Galley H F, Webster N R
University of Aberdeen, Department of Medicine and Therapeutics, Foresterhill, UK.
Intensive Care Med. 1996 Mar;22(3):226-9. doi: 10.1007/BF01712241.
To determine serum bleomycin-detectable ¿free' iron in patients with septic shock and to relate these findings to both outcome and a marker of free radical damage.
A prospective observational study.
A nine-bed intensive care unit in a university teaching hospital.
Sixteen consecutive patients with septic shock, defined as: (1) Clinical evidence of acute infection; (2) hypo- or hyperthermia ( < 35.6 degrees or > 38.3 degrees C); (3) tachypnoea ( > 20 breaths/min or ventilated); (4) tachycardia ( > 90 beats min); (5) shock (systolic pressure < 90mmHg) or on inotropes. Fourteen patients also had secondary organ dysfunction.
Bleomycin-detectable iron concentrations were elevated in all patients (37.2 +/- 11.0 mumols/l vs 5.1 +/- 3.3 mumols/l in healthy subjects, P < 0.0001), but there was no difference between patients who died and those who survived (39.2 +/- 9.3 and 36.2 +/- 12.3 mumols/l, respectively). Thiobarbituric acid reactive substances (an index of lipid peroxidation) were higher in those who died (3.33 +/- 2.29 mumols/l) than in the surviving patients (0.99 +/- 0.14 mumols/l, P < 0.01) or healthy subjects (0.92 +/- 0.39 mumols/l, P < 0.01).
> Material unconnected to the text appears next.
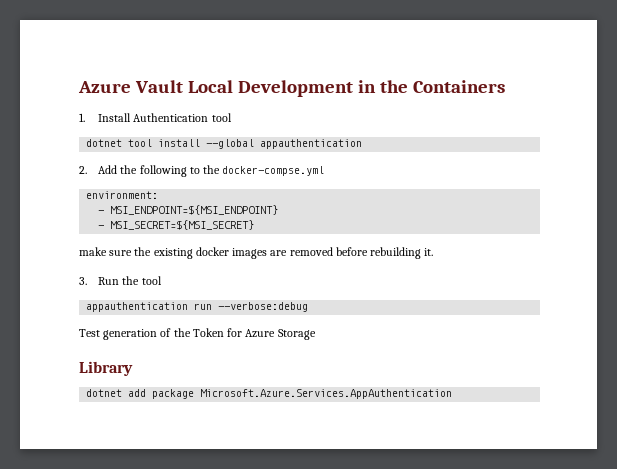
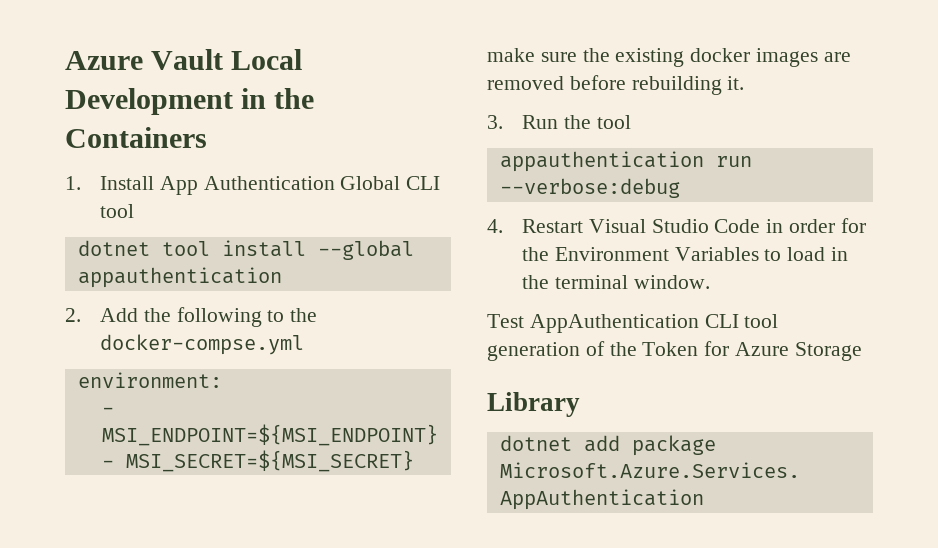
- 1. Install Authentication tool
+ 1. Install App Authentication Global CLI tool
- Test generation of the Token for Azure Storage
+ 4. Restart Visual Studio Code in order for the Environment Variables to load in the terminal window.
+ Test AppAuthentication CLI tool generation of the Token for Azure Storage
Free iron did not correlate with thiobarbituric acid-reactive substances. However, a significant correlation was found between lipid peroxidation and clinical severity (APACHE II) score (r = 0.54, P < 0.05).
The present study provides evidence of lipid peroxidation in patients who die with septic shock. The data suggest that iron-catalysed hydroxyl radical generation does not form an important contribution to this lipid peroxidation in patients with sepsis.
测定脓毒症休克患者血清中可检测到的博来霉素“游离”铁,并将这些结果与患者的预后及自由基损伤标志物相关联。
一项前瞻性观察研究。
一所大学教学医院的拥有9张床位的重症监护病房。
16例连续性脓毒症休克患者,定义为:(1)急性感染的临床证据;(2)体温过低或过高(<35.6℃或>38.3℃);(3)呼吸急促(>20次/分钟或接受机械通气);(4)心动过速(>90次/分钟);(5)休克(收缩压<90mmHg)或使用血管活性药物。14例患者还存在继发性器官功能障碍。
所有患者中可检测到的博来霉素铁浓度均升高(37.2±11.0μmol/L,而健康受试者为5.1±3.3μmol/L,P<0.0001),但死亡患者与存活患者之间无差异(分别为39.2±9.3和36.2±12.3μmol/L)。死亡患者的硫代巴比妥酸反应物质(脂质过氧化指标)高于存活患者(3.33±2.29μmol/L)或健康受试者(0.99±0.14μmol/L,P<0.01;0.92±0.39μmol/L,P<0.01)。游离铁与硫代巴比妥酸反应物质无相关性。然而,脂质过氧化与临床严重程度(急性生理与慢性健康状况评分系统II)评分之间存在显著相关性(r=0.54,P<0.05)。
本研究提供了死于脓毒症休克患者发生脂质过氧化的证据。数据表明,铁催化产生的羟自由基对脓毒症患者的脂质过氧化没有重要贡献。